DIRECTIONS =
Each line from the top of the listing down to and including the line with "com.Format | Produit: 0,00 -> 1,00" must be duplicated exactly; pictures are to be skipped.

......

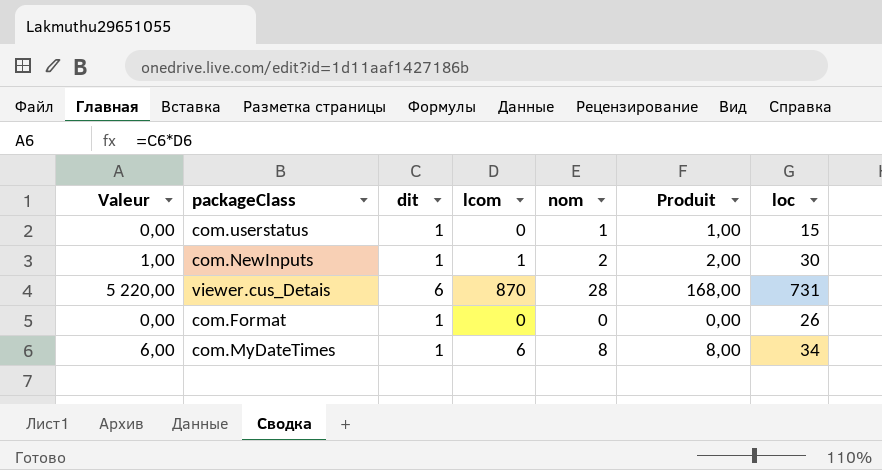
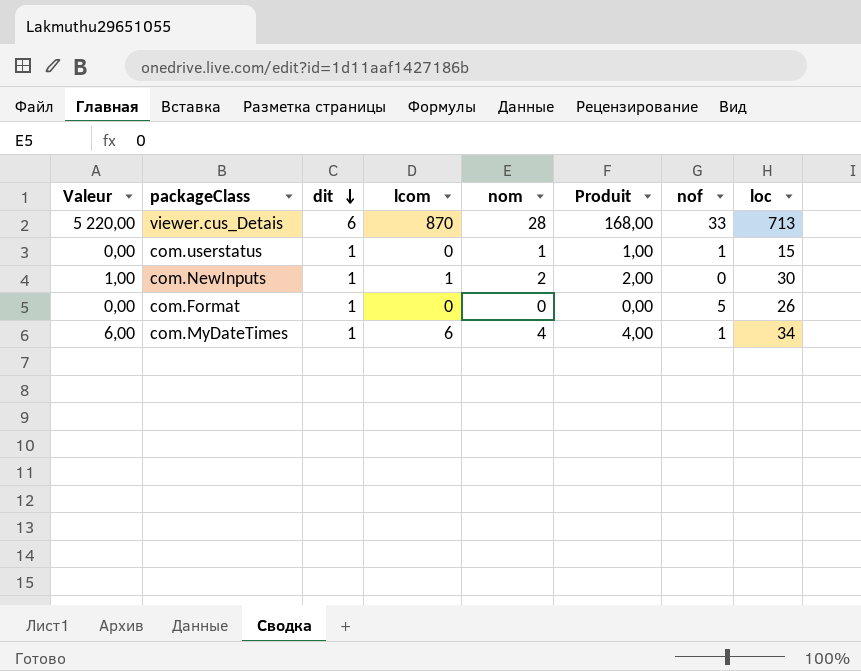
row order: none -> dit descending
column nof | position: none -> 7
viewer.cus_Detais | loc: 731 -> 713
com.MyDateTimes | nom: 8 -> 4
com.MyDateTimes | Produit: 8,00 -> 4,00

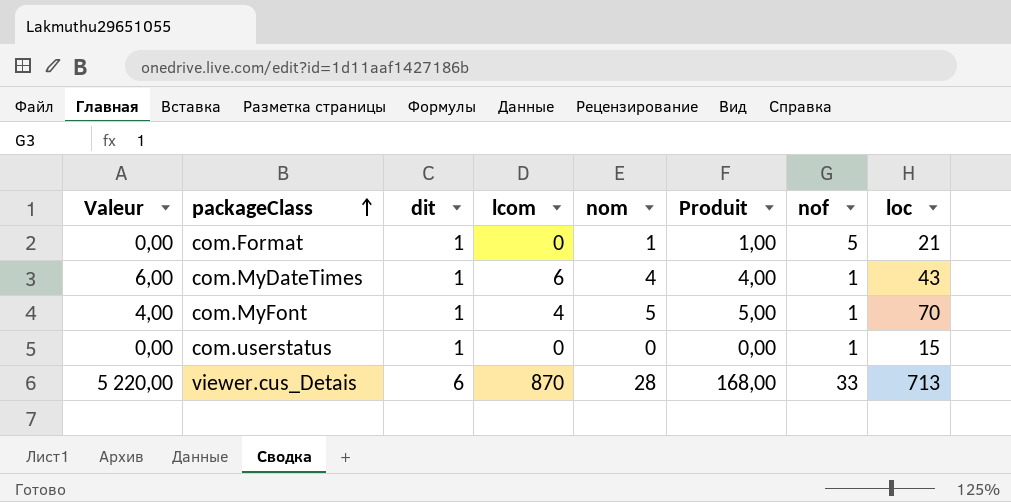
row order: dit descending -> packageClass ascending
row com.NewInputs: 1,00 | 1 | 1 | 2 | 2,00 | 0 | 30 -> none
com.Format | nom: 0 -> 1
com.Format | Produit: 0,00 -> 1,00
com.Format | loc: 26 -> 21
com.MyDateTimes | loc: 34 -> 43
row com.MyFont: none -> 4,00 | 1 | 4 | 5 | 5,00 | 1 | 70
com.userstatus | nom: 1 -> 0
com.userstatus | Produit: 1,00 -> 0,00

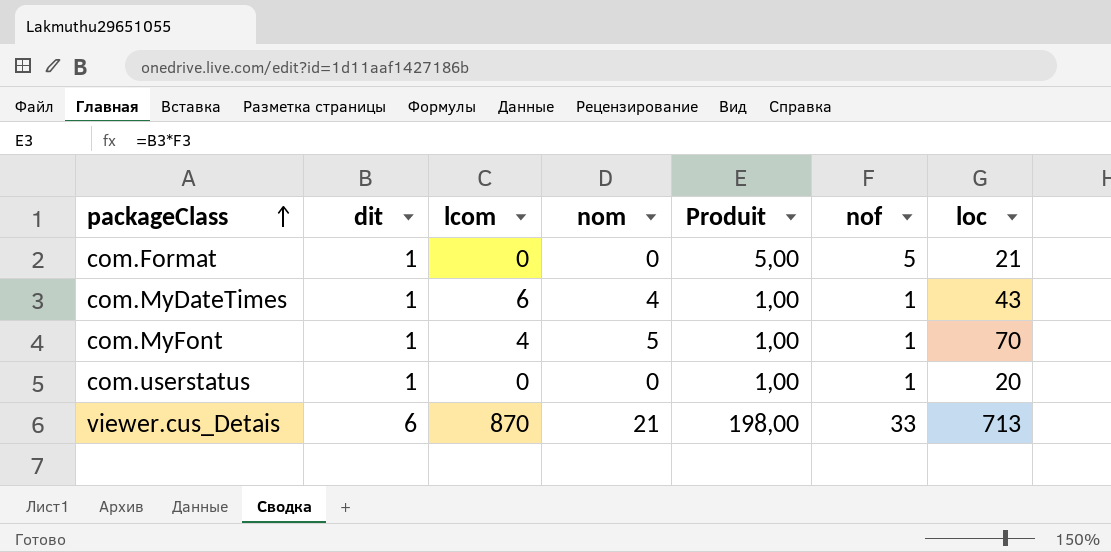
column Valeur | formula: [dit] * [lcom] -> none
column Produit | formula: [dit] * [nom] -> [dit] * [nof]
com.Format | nom: 1 -> 0
com.userstatus | loc: 15 -> 20
viewer.cus_Detais | nom: 28 -> 21

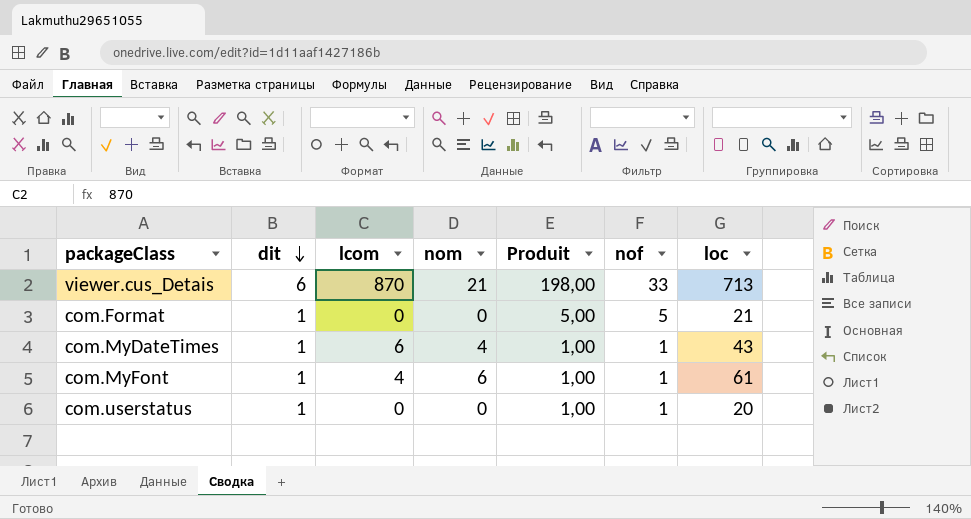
row order: packageClass ascending -> dit descending
com.MyFont | nom: 5 -> 6
com.MyFont | loc: 70 -> 61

......

ANSWER SECTION =
row order: none -> dit descending
column nof | position: none -> 7
viewer.cus_Detais | loc: 731 -> 713
com.MyDateTimes | nom: 8 -> 4
com.MyDateTimes | Produit: 8,00 -> 4,00

row order: dit descending -> packageClass ascending
row com.NewInputs: 1,00 | 1 | 1 | 2 | 2,00 | 0 | 30 -> none
com.Format | nom: 0 -> 1
com.Format | Produit: 0,00 -> 1,00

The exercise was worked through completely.